Three deadline buckets: RCS confirmation/return (typically annual, on the company’s accounting reference date), corporate tax return (filed via the France tax authority following the financial year-end, usually 6-12 months after period close), and VAT/sales-tax returns (monthly or quarterly cadence depending on turnover, where applicable). Beneficial-owner-register updates are event-triggered (filing required when ownership changes) rather than calendar-based.
Penalty consequences vary by jurisdiction but typically follow a pattern: small late-filing fee for short delays, larger automatic penalty for sustained non-filing, and ultimately strike-off from the RCS for prolonged non-compliance.
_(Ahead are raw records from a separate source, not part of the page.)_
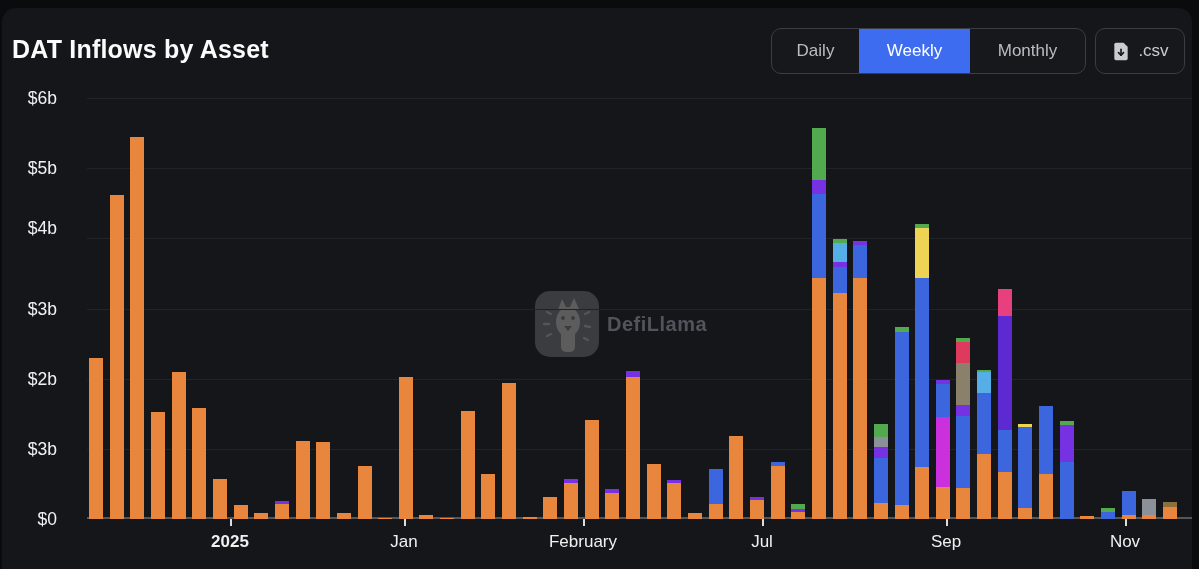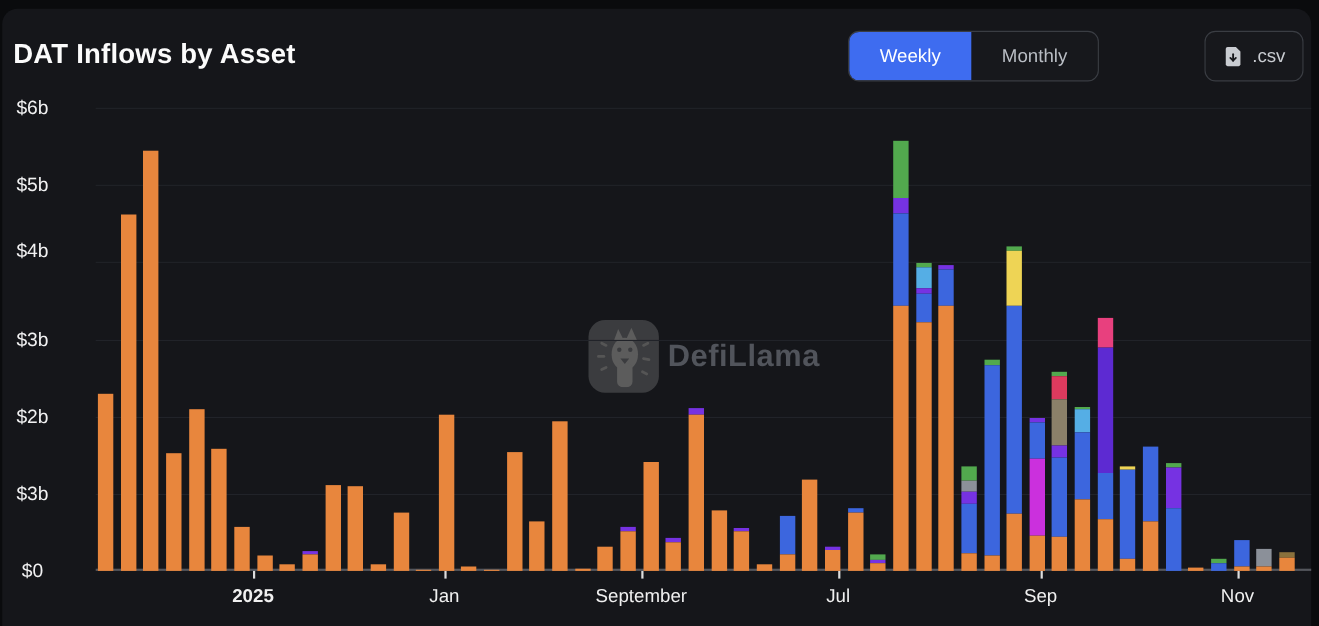--- a/index.html
+++ b/index.html
@@ -45,6 +45,7 @@
     <div class="page-title">DAT Inflows by Asset</div>
 
     <div class="toggle-group">
+      <button class="toggle-btn daily">Daily</button>
       <button class="toggle-btn weekly selected">Weekly</button>
       <button class="toggle-btn monthly">Monthly</button>
     </div>

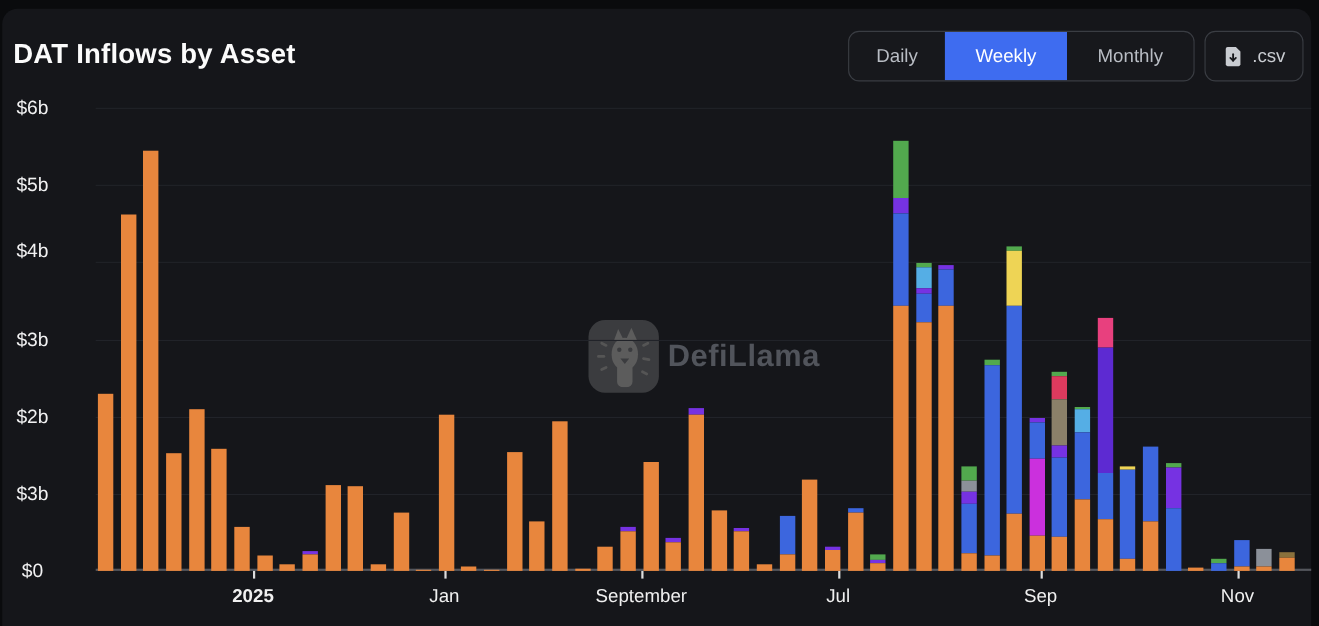--- a/index.html
+++ b/index.html
@@ -20,7 +20,7 @@
   .csv-btn { position:absolute; left:1093px; top:20px; width:90px; height:46px; border:1px solid #3a3d43; border-radius:10px; background:#17181c; display:flex; align-items:center; justify-content:center; gap:7px; color:#c9ccd1; font-size:17px; cursor:pointer; font-family:inherit; }
 
   
-  .y-label { position:absolute; left:0; width:55px; text-align:center; transform:translateY(-50%); font-size:17.5px; color:#f1f1f2; }
+  .y-label { position:absolute; left:0; width:55px; text-align:right; transform:translateY(-50%); font-size:17.5px; color:#f1f1f2; }
   .gridline { position:absolute; left:85px; width:1105px; height:1px; background:#212329; }
   .axis-line { position:absolute; left:85px; top:517px; width:1105px; height:2px; background:#54565c; }
   .x-tick { position:absolute; top:519px; width:2px; height:7px; background:#dddddd; }

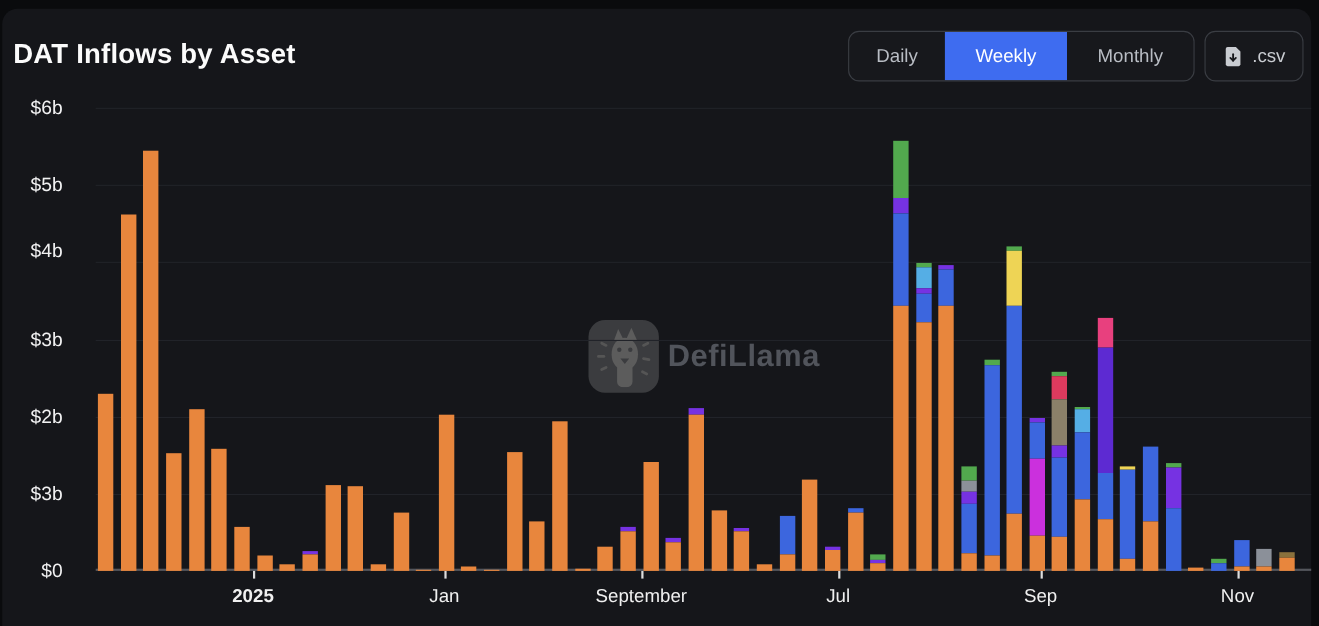--- a/index.html
+++ b/index.html
@@ -34,7 +34,7 @@
   
   .watermark { position:absolute; left:533px; top:283px; display:flex; align-items:center; gap:8px; pointer-events:none; }
   .wm-badge { width:64px; height:66px; border-radius:15px; background:#3b3c3f; display:flex; align-items:center; justify-content:center; }
-  .wm-text { font-size:28px; font-weight:700; color:#51545b; letter-spacing:.5px; }
+  .wm-text { font-size:20px; font-weight:700; color:#51545b; letter-spacing:.5px; }
 </style>
 </head>
 <body>

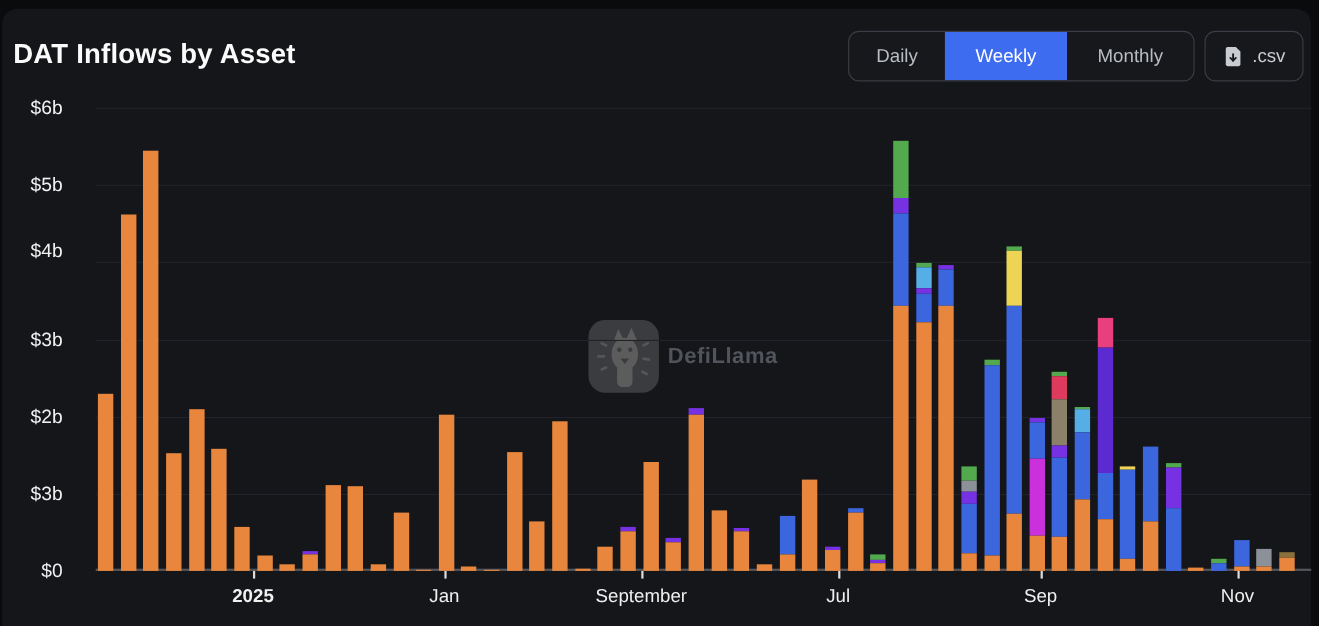--- a/index.html
+++ b/index.html
@@ -110,7 +110,7 @@
         <div class="x-tick" style="left:402px;top:511px"></div>
         <div class="x-tick-label" style="left:402px;top:524px">Jan</div>
         <div class="x-tick" style="left:581px;top:511px"></div>
-        <div class="x-tick-label" style="left:581px;top:524px">September</div>
+        <div class="x-tick-label" style="left:581px;top:524px">February</div>
         <div class="x-tick" style="left:760px;top:511px"></div>
         <div class="x-tick-label" style="left:760px;top:524px">Jul</div>
         <div class="x-tick" style="left:944px;top:511px"></div>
Strike-off voids the company and may require court application to restore. Our retainer service handles the full filing calendar so this never happens to a client on our books.
Three layers determine the after-tax dividend: France corporate tax already paid at the SAS level on profits (25%); France withholding tax on outbound dividends, which is the variable that depends on where the recipient sits — zero under the EU Parent-Subsidiary Directive for qualifying EU/EEA corporate holders meeting the minimum holding test, reduced rates under bilateral treaties for non-EU recipients, default French statutory rate where no treaty applies; and recipient-country tax on the dividend in the parent’s hands (often subject to participation exemption at the recipient level). Your consultant maps this end-to-end in the initial scoping so the after-tax economics are clear before incorporation.